Nashville to Nepal Vol. 1: The Lyft

My journey to Mt. Everest officially began with a lift to my auto mechanic in on Charlotte Avenue in Nashville, Tennessee — elevation 597 feet.

Technically, it was a Lyft rather than a lift, but I’ll get to that in a minute.

The calendar read Aug. 17, 2016, the day before I was to leave my communications job of 3 1/2 years. Since turning 50 in March, a nagging feeling of “Exactly what are you doing with your life?” had been swelling, making me re-evalute my career. Was this the dreaded mid-life crisis? I had no idea. But I knew that time was passing much faster than I was comfortable with, like when you lose control while running down a steep hill.

To make things even more interesting, the weather had been thickly humid and scalding hot for weeks with no relief in sight, and the air-conditioner in my truck decided to become a heater instead.

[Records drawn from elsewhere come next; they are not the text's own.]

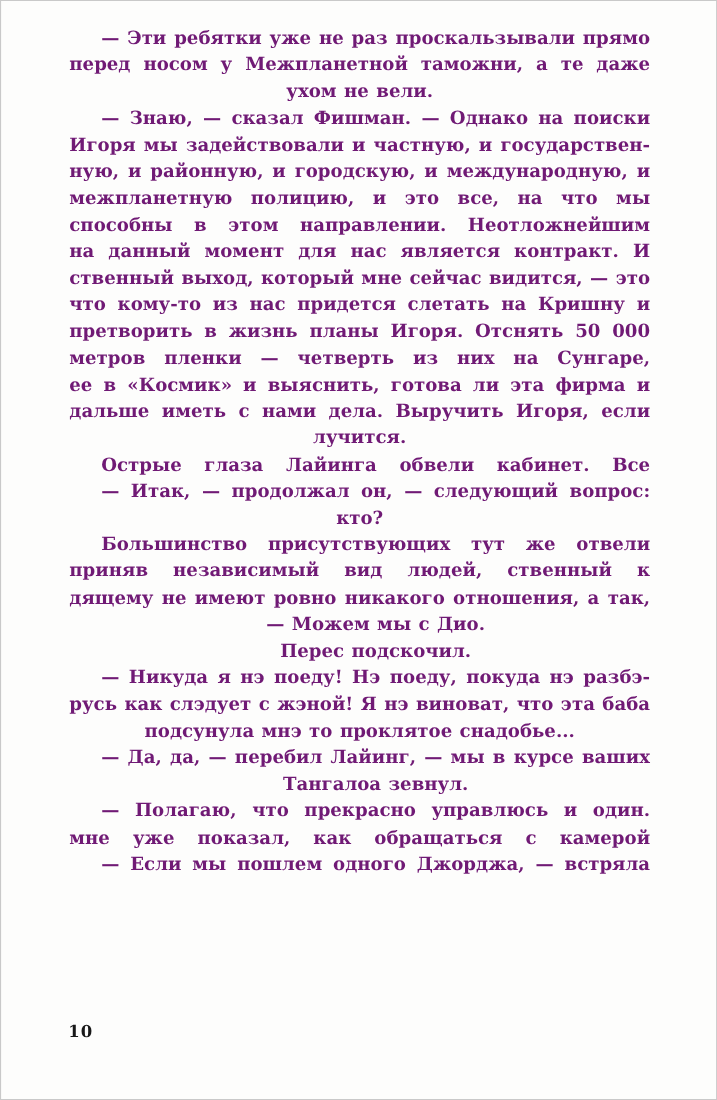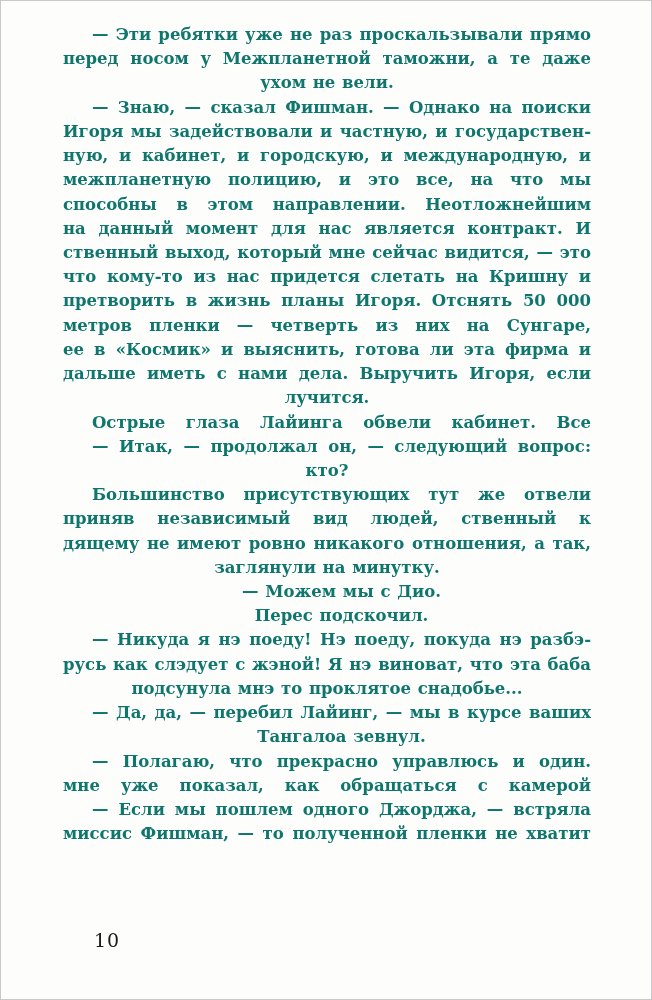--- a/index.html
+++ b/index.html
@@ -41,61 +41,58 @@
   .line.just::after {
     content: "";
     display: inline-block;
     width: 100%;
     height: 0;
   }
   .page-number {
     position: absolute;
     left: 62px;
     top: 929px;
-    font-size: 19px;
-    font-weight: 400;
+    font-size: 15px;
+    font-weight: 700;
     color: #181818;
     letter-spacing: 1px;
-    margin-left: 32px;
   }
 </style>
 </head>
 <body>
 
 <div class="page" style="background: rgb(253, 253, 252);">
-  <div class="text-block" id="text-block" style="color: #0f766e;">
+  <div class="text-block" id="text-block" style="color: #701a75;">
       <div class="line just indent">— Эти ребятки уже не раз проскальзывали прямо</div>
       <div class="line just">перед носом у Межпланетной таможни, а те даже</div>
       <div class="line">ухом не вели.</div>
       <div class="line just indent">— Знаю, — сказал Фишман. — Однако на поиски</div>
       <div class="line just">Игоря мы задействовали и частную, и государствен-</div>
-      <div class="line just">ную, и кабинет, и городскую, и международную, и</div>
+      <div class="line just">ную, и районную, и городскую, и международную, и</div>
       <div class="line just">межпланетную полицию, и это все, на что мы сейчас</div>
       <div class="line just">способны в этом направлении. Неотложнейшим делом</div>
       <div class="line just">на данный момент для нас является контракт. И един-</div>
       <div class="line just">ственный выход, который мне сейчас видится, — это</div>
       <div class="line just">что кому-то из нас придется слетать на Кришну и</div>
       <div class="line just">претворить в жизнь планы Игоря. Отснять 50 000</div>
       <div class="line just">метров пленки — четверть из них на Сунгаре, передать</div>
       <div class="line just">ее в «Космик» и выяснить, готова ли эта фирма и</div>
       <div class="line just">дальше иметь с нами дела. Выручить Игоря, если по-</div>
       <div class="line">лучится.</div>
       <div class="line just indent">Острые глаза Лайинга обвели кабинет. Все закивали.</div>
       <div class="line just indent">— Итак, — продолжал он, — следующий вопрос:</div>
       <div class="line">кто?</div>
       <div class="line just indent">Большинство присутствующих тут же отвели глаза,</div>
       <div class="line just">приняв независимый вид людей, ственный к происхо-</div>
       <div class="line just">дящему не имеют ровно никакого отношения, а так,</div>
-      <div class="line">заглянули на минутку.</div>
       <div class="line indent">— Можем мы с Дио.</div>
       <div class="line indent">Перес подскочил.</div>
       <div class="line just indent">— Никуда я нэ поеду! Нэ поеду, покуда нэ разбэ-</div>
       <div class="line just">русь как слэдует с жэной! Я нэ виноват, что эта баба</div>
       <div class="line">подсунула мнэ то проклятое снадобье...</div>
       <div class="line just indent">— Да, да, — перебил Лайинг, — мы в курсе ваших</div>
       <div class="line indent">Тангалоа зевнул.</div>
       <div class="line just indent">— Полагаю, что прекрасно управлюсь и один. Дио</div>
       <div class="line just">мне уже показал, как обращаться с камерой «Хаяши».</div>
       <div class="line just indent">— Если мы пошлем одного Джорджа, — встряла</div>
-      <div class="line just">миссис Фишман, — то полученной пленки не хватит</div>
     </div>
   <div class="page-number" style="color: rgb(24, 24, 24);">10</div>
 </div>
 
 </body></html>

That morning, I dropped the truck off at my mechanic, Ewing Bass Garage, and Ubered back to the office. It was the first time I’d ever used Uber myself. Ironically, I had applied to a communications job with Lyft, Uber’s competition, the night before. So late that afternoon, when I was notified that my truck was ready, I thought, “Why not try Lyft?”

I downloaded the app and requested a ride. My phone informed me that Dawa Jangbu would be my driver. A few minutes later, a bright red Nissan sedan pulled up to my office front door. As I stepped into the front passenger seat, the driver asked, “Mark?”

“Dawa?”

“Yes!” he said with a grin. “You pronounced it correctly!”

Dawa was a slight but athletic-looking man, youthful and caramel brown with a wispy black mustache and a quick smile. He spoke English elegantly with an accent I couldn’t pinpoint, but it had Indian overtones. We initiated a brisk conversation about Lyft after I admitted that part of my reason for requesting his services was to give the company a once-over. We arrived at the garage 10 minutes later, chatting away. As I went to step out of the vehicle, I asked Dawa his nationality.

“I’m Nepalese,” he said.

Insert screeching wheels sound effect here. I turned and sat back down in the car.

“Really? My wife and I have a bucket-list item that involves an Everest Base Camp trek! Do you know anything about this?”

Some years ago, Holly and I both read the Jon Krakauer novel, “Into Thin Air,” about his involvement with a 1996 Mt. Everest disaster that killed eight mountain climbers. We’ve been fascinated by the idea of a Base Camp hike ever since.

Are Holly and I hikers? Nope. Have we ever been out of the country, other than to Cancun, which doesn’t really count? Nope.

These are minor details, say I. Have you seen this place, Nepal? Have you seen the otherworldly landscape of stone and snow? Or the alpine flora and fauna? The aqua-blue glacial lakes, the prayer flags, the Buddhist temples, the yaks and cattle with their clanking bells? Most of all, perhaps, we are intrigued by the idea of doing something exotic and life-changing during our kids’ formative years to show them that the world is their oyster.

Dawa grinned at me as if he relished what he was about to say.

“I’m a Sherpa,” he said slowly. “I was born and raised in the Everest Region of Nepal. I’ve made the Everest Base Camp trek many times.”

I put my feet back in and shut the car door.

“You’ve got to be kidding me,” I said, staring at him.

“No, it’s true! I will meet you and your wife for coffee and we will discuss it!” He said this as if it was a foregone conclusion. “But I have another ride waiting for me now, so I must go.”

We exchanged phone numbers and just like that, he was gone. I watched as his little red Nissan merged out into Charlotte Avenue traffic and sped out of sight.

I noticed my mouth was hanging open, so I closed it and tried to process what had just happened.  I had received a ride — no, a LYFT — to Ewing Bass Garage from a Nepalese Sherpa in Nashville, Tennessee.

Elevation 597 feet.

Goosebumps appeared on my arms in defiance of the August sun. Something was afoot here.